WHAT TO WORK ON -
Each entry must be given again exactly; images do not belong in the copy.

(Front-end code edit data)
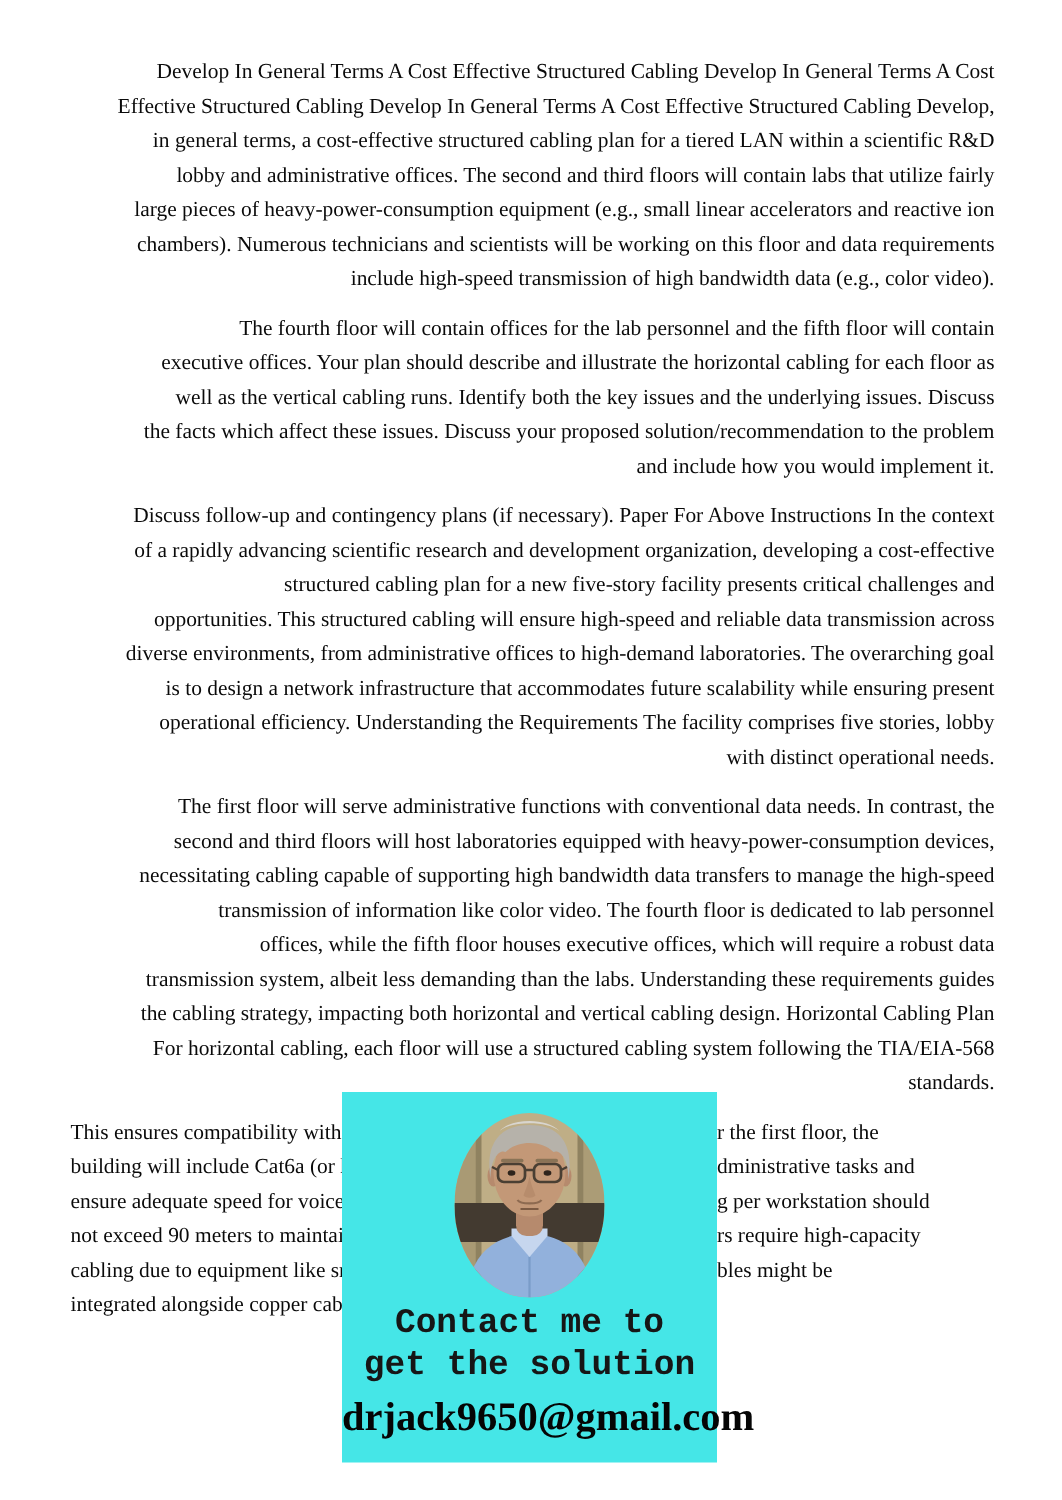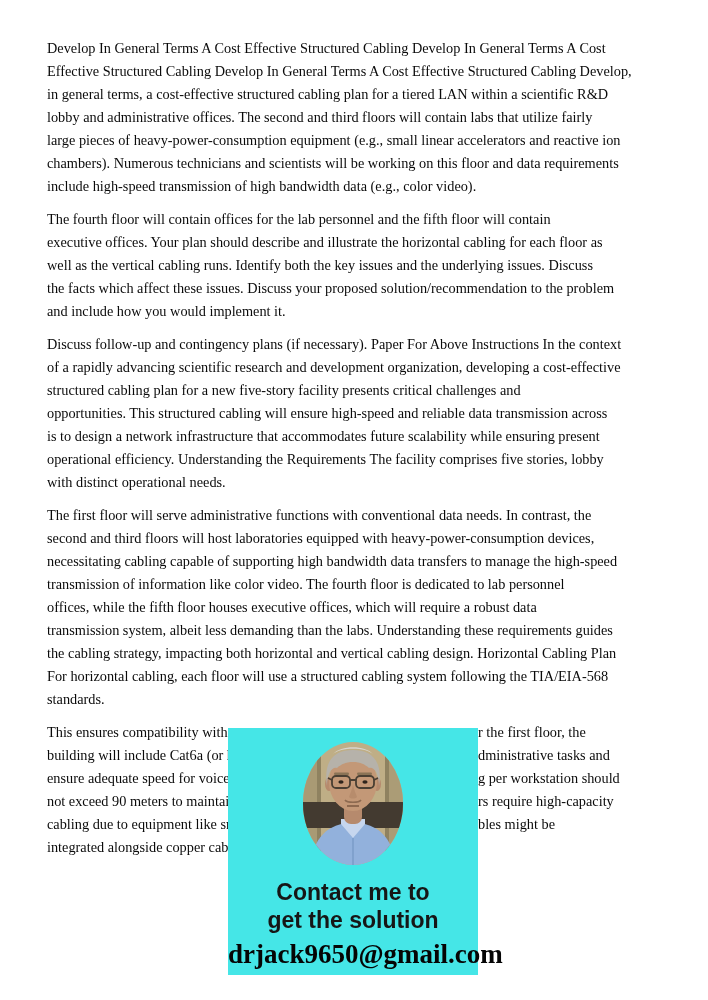--- a/index.html
+++ b/index.html
@@ -10,37 +10,37 @@
     overflow:hidden;
     font-family:"Liberation Serif","DejaVu Serif",serif;
     font-size:14.3px;
     color:#0a0a0a;
   }
   .content{
     position:absolute;left:47px;top:37px;width:616px;
   }
   .para{margin:0 0 10px 0;padding:0;}
   .line{
-    height:23px;line-height:23px;white-space:nowrap;
+    height:23px;line-height:23px;white-space:nowrap;text-align:right;
   }
   .cline{position:relative;height:23px;line-height:23px;white-space:nowrap;font-family:Liberation Serif, serif;}
   .frag-left{display:inline-block;}
   .frag-right{position:absolute;left:431px;top:0;white-space:nowrap;}
   .overlay{
     position:absolute;left:228px;top:728px;width:250px;height:247px;
     background:#45e6e7;
     z-index:5;
     text-align:center;
   }
   .photo{
     display:block;margin:14px auto 0 auto;width:100px;height:123px;
   }
   .contact-heading{
-    margin-top:13px;
-    font-family:Liberation Sans, sans-serif;
+    margin-top:3px;
+    font-family:Liberation Mono, monospace;
     font-weight:700;
     font-size:23px;
     line-height:28px;
     color:#161616;
   }
   .contact-email{
     margin-top:8px;
     font-family:"Liberation Serif","DejaVu Serif",serif;
     font-weight:700;
     font-size:27px;
@@ -71,20 +71,21 @@
       <div class="line">well as the vertical cabling runs. Identify both the key issues and the underlying issues. Discuss</div>
       <div class="line">the facts which affect these issues. Discuss your proposed solution/recommendation to the problem</div>
       <div class="line">and include how you would implement it.</div>
     </div>
 
     <div class="para">
       <div class="line">Discuss follow-up and contingency plans (if necessary). Paper For Above Instructions In the context</div>
       <div class="line">of a rapidly advancing scientific research and development organization, developing a cost-effective</div>
       <div class="line">structured cabling plan for a new five-story facility presents critical challenges and</div>
       <div class="line">opportunities. This structured cabling will ensure high-speed and reliable data transmission across</div>
+      <div class="line">diverse environments, from administrative offices to high-demand laboratories. The overarching goal</div>
       <div class="line">is to design a network infrastructure that accommodates future scalability while ensuring present</div>
       <div class="line">operational efficiency. Understanding the Requirements The facility comprises five stories, lobby</div>
       <div class="line">with distinct operational needs.</div>
     </div>
 
     <div class="para">
       <div class="line">The first floor will serve administrative functions with conventional data needs. In contrast, the</div>
       <div class="line">second and third floors will host laboratories equipped with heavy-power-consumption devices,</div>
       <div class="line">necessitating cabling capable of supporting high bandwidth data transfers to manage the high-speed</div>
       <div class="line">transmission of information like color video. The fourth floor is dedicated to lab personnel</div>

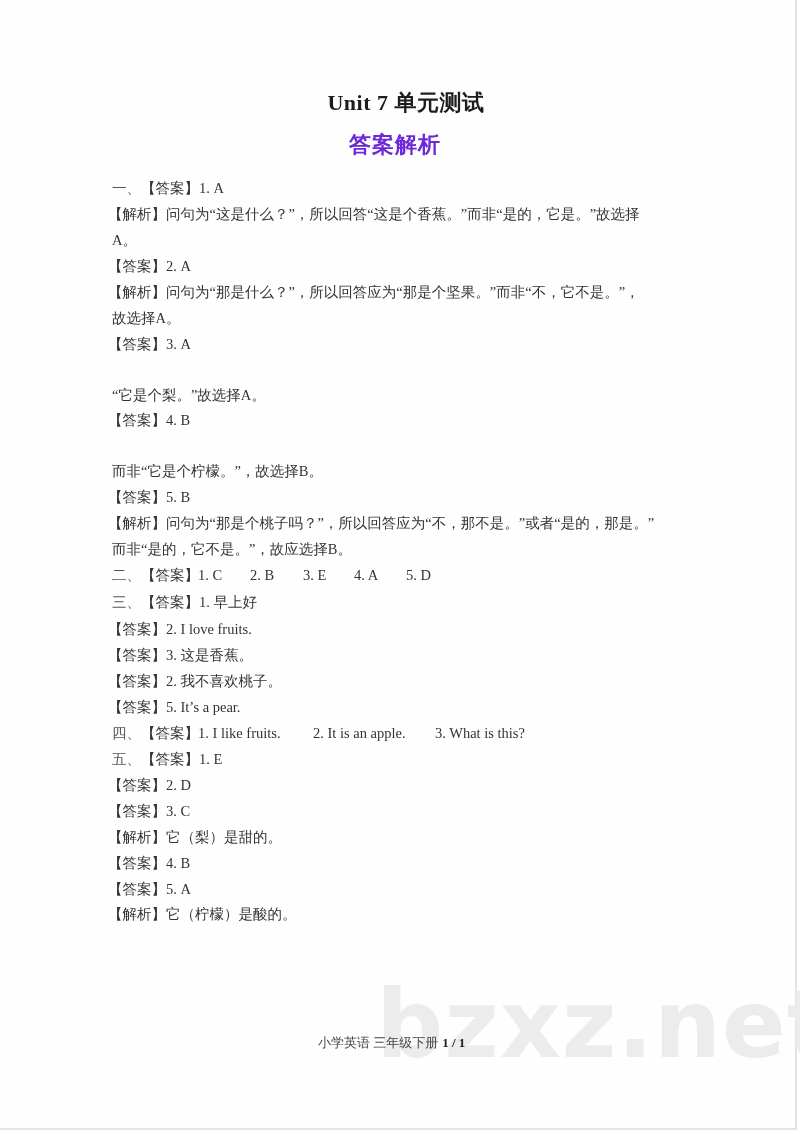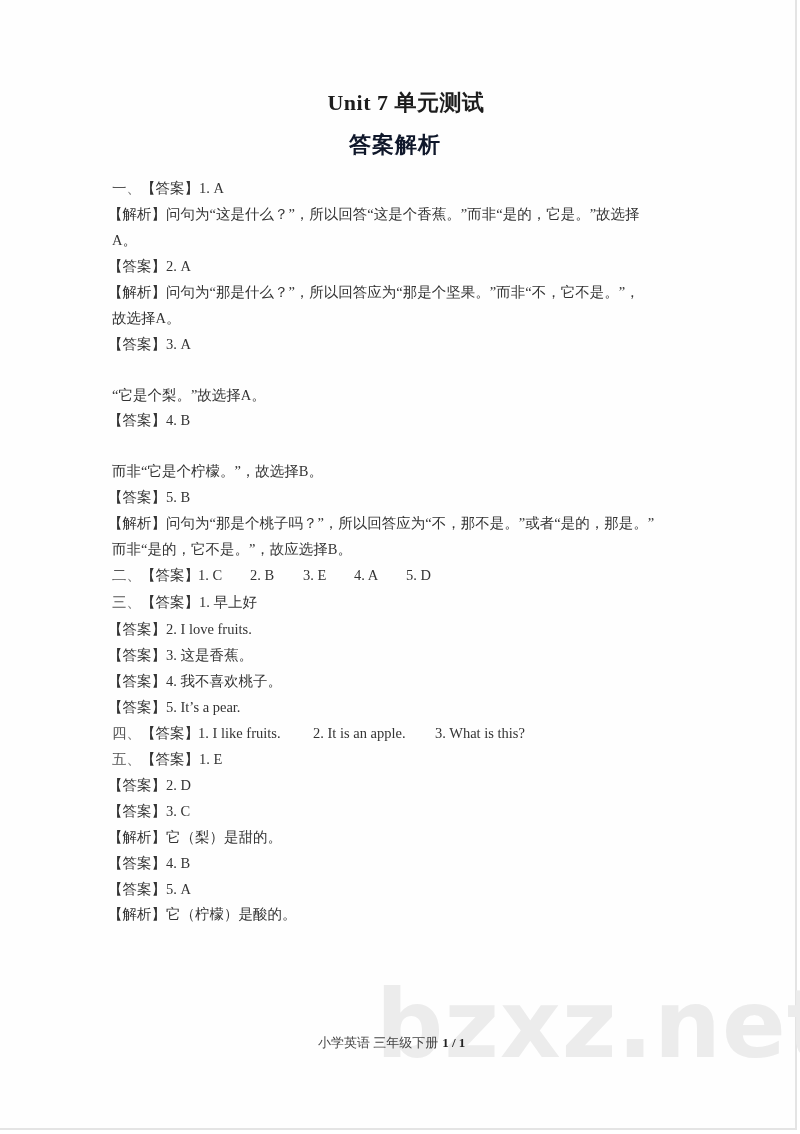--- a/index.html
+++ b/index.html
@@ -17,21 +17,21 @@
     box-sizing: border-box;
   }
   .title {
     position: absolute; left: 0; width: 788px; top: 88px;
     text-align: center; font-weight: bold; font-size: 22px; line-height: 30px;
     color: #1d1d1d; letter-spacing: 0.5px; margin-left: 12px;
   }
   .subtitle {
     position: absolute; left: 0; width: 790px; top: 130px;
     text-align: center; font-weight: bold; font-size: 22px; line-height: 30px;
-    color: #0f172a; letter-spacing: 1px;
+    color: #6d28d9; letter-spacing: 1px;
   }
   .line {
     position: absolute; left: 112px; font-size: 14.5px; line-height: 18px;
     white-space: nowrap; color: #333; margin-top: 8px;
   }
   .line .sec { color: #555; }
   .line .tag { color: #333; }
   .line .cont { }
   .inline-item { position: absolute; top: 0; white-space: nowrap; text-align: right; }
   .watermark {
@@ -106,21 +106,21 @@
   <div class="line" style="top:585px">
     <span class="sec">三、</span><span class="tag">【答案】</span><span class="cont">1.  早上好</span>
   </div>
   <div class="line" style="top:612px; left:108px">
     <span class="tag">【答案】</span><span class="cont">2. I love fruits.</span>
   </div>
   <div class="line" style="top:638px; left:108px">
     <span class="tag">【答案】</span><span class="cont">3.  这是香蕉。</span>
   </div>
   <div class="line" style="top:664px; left:108px">
-    <span class="tag">【答案】</span><span class="cont">4.  我不喜欢桃子。</span>
+    <span class="tag">【答案】</span><span class="cont">2.  我不喜欢桃子。</span>
   </div>
   <div class="line" style="top:690px; left:108px">
     <span class="tag">【答案】</span><span class="cont">5. It’s a pear.</span>
   </div>
 
   <div class="line" style="top:716px; width:440px; height:18px;">
     <span class="sec">四、</span><span class="tag">【答案】</span>
     <span class="inline-item" style="left:86px">1. I like fruits.</span>
     <span class="inline-item" style="left:201px">2. It is an apple.</span>
     <span class="inline-item" style="left:323px">3. What is this?</span>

ANSWER SPACE -
--- a/index.html
+++ b/index.html
@@ -10,37 +10,37 @@
     overflow:hidden;
     font-family:"Liberation Serif","DejaVu Serif",serif;
     font-size:14.3px;
     color:#0a0a0a;
   }
   .content{
     position:absolute;left:47px;top:37px;width:616px;
   }
   .para{margin:0 0 10px 0;padding:0;}
   .line{
-    height:23px;line-height:23px;white-space:nowrap;
+    height:23px;line-height:23px;white-space:nowrap;text-align:right;
   }
   .cline{position:relative;height:23px;line-height:23px;white-space:nowrap;font-family:Liberation Serif, serif;}
   .frag-left{display:inline-block;}
   .frag-right{position:absolute;left:431px;top:0;white-space:nowrap;}
   .overlay{
     position:absolute;left:228px;top:728px;width:250px;height:247px;
     background:#45e6e7;
     z-index:5;
     text-align:center;
   }
   .photo{
     display:block;margin:14px auto 0 auto;width:100px;height:123px;
   }
   .contact-heading{
-    margin-top:13px;
-    font-family:Liberation Sans, sans-serif;
+    margin-top:3px;
+    font-family:Liberation Mono, monospace;
     font-weight:700;
     font-size:23px;
     line-height:28px;
     color:#161616;
   }
   .contact-email{
     margin-top:8px;
     font-family:"Liberation Serif","DejaVu Serif",serif;
     font-weight:700;
     font-size:27px;
@@ -71,20 +71,21 @@
       <div class="line">well as the vertical cabling runs. Identify both the key issues and the underlying issues. Discuss</div>
       <div class="line">the facts which affect these issues. Discuss your proposed solution/recommendation to the problem</div>
       <div class="line">and include how you would implement it.</div>
     </div>
 
     <div class="para">
       <div class="line">Discuss follow-up and contingency plans (if necessary). Paper For Above Instructions In the context</div>
       <div class="line">of a rapidly advancing scientific research and development organization, developing a cost-effective</div>
       <div class="line">structured cabling plan for a new five-story facility presents critical challenges and</div>
       <div class="line">opportunities. This structured cabling will ensure high-speed and reliable data transmission across</div>
+      <div class="line">diverse environments, from administrative offices to high-demand laboratories. The overarching goal</div>
       <div class="line">is to design a network infrastructure that accommodates future scalability while ensuring present</div>
       <div class="line">operational efficiency. Understanding the Requirements The facility comprises five stories, lobby</div>
       <div class="line">with distinct operational needs.</div>
     </div>
 
     <div class="para">
       <div class="line">The first floor will serve administrative functions with conventional data needs. In contrast, the</div>
       <div class="line">second and third floors will host laboratories equipped with heavy-power-consumption devices,</div>
       <div class="line">necessitating cabling capable of supporting high bandwidth data transfers to manage the high-speed</div>
       <div class="line">transmission of information like color video. The fourth floor is dedicated to lab personnel</div>

--- a/index.html
+++ b/index.html
@@ -17,21 +17,21 @@
     box-sizing: border-box;
   }
   .title {
     position: absolute; left: 0; width: 788px; top: 88px;
     text-align: center; font-weight: bold; font-size: 22px; line-height: 30px;
     color: #1d1d1d; letter-spacing: 0.5px; margin-left: 12px;
   }
   .subtitle {
     position: absolute; left: 0; width: 790px; top: 130px;
     text-align: center; font-weight: bold; font-size: 22px; line-height: 30px;
-    color: #0f172a; letter-spacing: 1px;
+    color: #6d28d9; letter-spacing: 1px;
   }
   .line {
     position: absolute; left: 112px; font-size: 14.5px; line-height: 18px;
     white-space: nowrap; color: #333; margin-top: 8px;
   }
   .line .sec { color: #555; }
   .line .tag { color: #333; }
   .line .cont { }
   .inline-item { position: absolute; top: 0; white-space: nowrap; text-align: right; }
   .watermark {
@@ -106,21 +106,21 @@
   <div class="line" style="top:585px">
     <span class="sec">三、</span><span class="tag">【答案】</span><span class="cont">1.  早上好</span>
   </div>
   <div class="line" style="top:612px; left:108px">
     <span class="tag">【答案】</span><span class="cont">2. I love fruits.</span>
   </div>
   <div class="line" style="top:638px; left:108px">
     <span class="tag">【答案】</span><span class="cont">3.  这是香蕉。</span>
   </div>
   <div class="line" style="top:664px; left:108px">
-    <span class="tag">【答案】</span><span class="cont">4.  我不喜欢桃子。</span>
+    <span class="tag">【答案】</span><span class="cont">2.  我不喜欢桃子。</span>
   </div>
   <div class="line" style="top:690px; left:108px">
     <span class="tag">【答案】</span><span class="cont">5. It’s a pear.</span>
   </div>
 
   <div class="line" style="top:716px; width:440px; height:18px;">
     <span class="sec">四、</span><span class="tag">【答案】</span>
     <span class="inline-item" style="left:86px">1. I like fruits.</span>
     <span class="inline-item" style="left:201px">2. It is an apple.</span>
     <span class="inline-item" style="left:323px">3. What is this?</span>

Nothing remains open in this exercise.